Ranko Georgiev1, Hristina Shukerova2, Nadezhda Petrova3(anesthetist)
1,2,3 DVM, Central Veterinary Clinic, Sofia, Bulgaria; 2016
An “exotic” diagnosis for Bulgaria just 5 years ago, Heartworm Disease (HWD) is a parasitic infestation that we nowadays see regularly in our small animal practice. Due to climate change and spreading of intermediate vectors, ever more dogs are getting affected. Other major contributing factors are the infrequency of preventive measures in the country and the high number of undiagnosed and subclinical patients, leading to a reservoir of hosts in the general canine population.
Rem is a 25kg, 10 years old MC mix breed dog admitted because of ascites and exercise intolerance during the past few weeks. Most prominent of the clinical signs was the severely distended, fluid-filled abdomen – assessed as modified transudate on abdominocenthesis (more than 4 liters were drained because of the labored breathing).
Thoracic X-rays revealed right-sided cardiomegaly and severely distended tortuous and blunt-ended pulmonary arteries. On echocardiography, right heart pathology was mainly observed – including a distended right atrium and ventricle, dilated pulmonary artery and evidence of pulmonary hypertension, as well as many tubular echoic structures in the lumen of the main pulmonary artery, typically identified as adult parasites.
Serology was positive for D. immitis (IDEXX 4D snap test) and the dog was classified as stage III HWD.
Because of the high worm burden and ascites, the possibility of interventional removal of the worms, before the adulticide treatment, was suggested to the owner, who gave his informed consent.

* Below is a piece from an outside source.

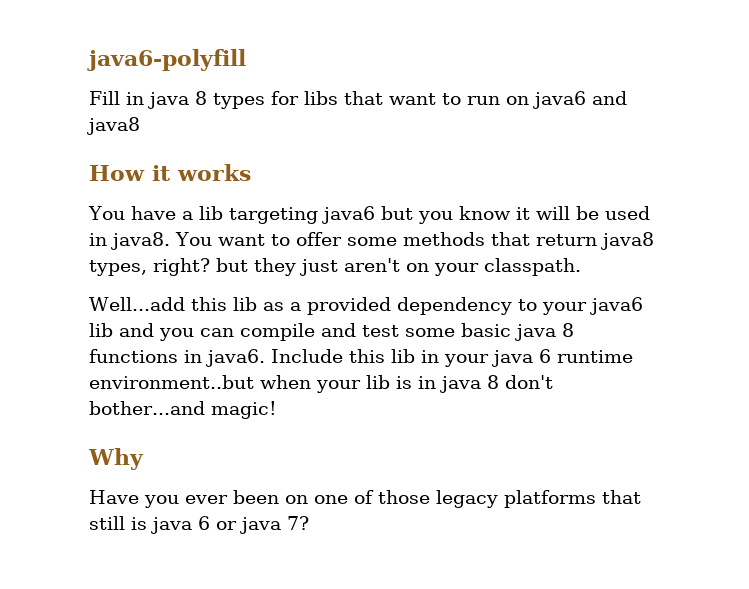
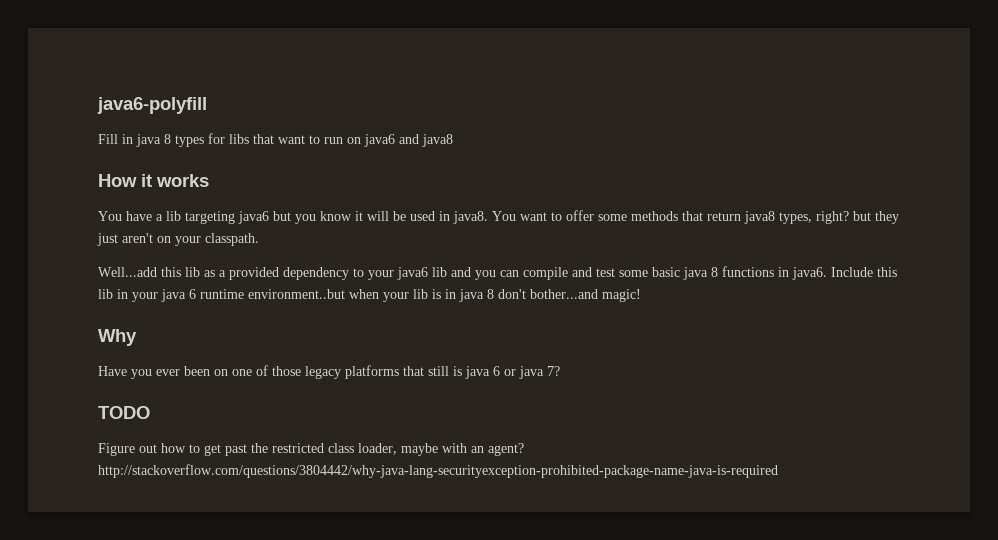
+ TODO
+ Figure out how to get past the restricted class loader, maybe with an agent? http://stackoverflow.com/questions/3804442/why-java-lang-securityexception-prohibited-package-name-java-is-required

The patient was scheduled for surgery several days after hospitalization and treatment of right congestive heart failure and pulmonary hypertension using the following therapeutic protocol:
Torasemide: 0.2mg/kg/12h, IV and PO
Sildenafil: 2mg/kg/12h, PO
Ivermectin: 6ug/kg monthly, subcutaneously
Surgical extraction of worms was routinely performed using the right jugular vein approach. The area was scrubbed aseptically and a small skin incision was made over it. The vein was dissected free from the surrounding tissue and ligated proximally. A small transverse cut in its wall was made, through which a forceps was advanced into the heart under fluoroscopic control.

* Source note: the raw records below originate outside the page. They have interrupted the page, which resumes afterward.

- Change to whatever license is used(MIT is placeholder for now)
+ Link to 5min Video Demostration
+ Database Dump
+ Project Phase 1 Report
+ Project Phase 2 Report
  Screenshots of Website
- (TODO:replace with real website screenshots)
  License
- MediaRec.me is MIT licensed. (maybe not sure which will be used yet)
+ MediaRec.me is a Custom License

The anesthetic protocol we used was typical for this procedure; in particular premedication with Atropine, Butorphanol and Midazolam; induction with Etomidate; and finally Isoflurane maintenance.
After nearly 20 attempts, we extracted 25 adult worms. The overall fluoroscopic time of the procedure was less than 5 minutes. The recovery of the patient was uneventful and a day later we started the adulticide protocol for HWD treatment, as recommended by the American Heart Worm Association.
In all cases with stage III or IV HWD it is advisable to discuss the possibility of surgical extraction of some of the worms as a pre-adulticide step. This will lower the risk of fatal pulmonary thromboembolism after the injection of Immiticide and will likely improve the symptoms of existing pulmonary hypertension.
It should be noted that if a different extraction device is used (endoscopic loops and baskets, rigid or semi-rigid alligator forceps, different types of graspers, etc.), the success rate of the procedure is much lower, at least in our experience. The Ishihara forceps could be actively maneuvered into the RVOT, hence providing faster and easier access to the PA.
Surgical extraction of a heavy worm burden is possible and clinically important before adulticide treatment, in patients with end-stage HWD.
Rem, the dog of our study, successfully completed the treatment protocol for HWD without any evidence of pulmonary thromboembolism; meanwhile the symptoms of RCHF have slowly abated.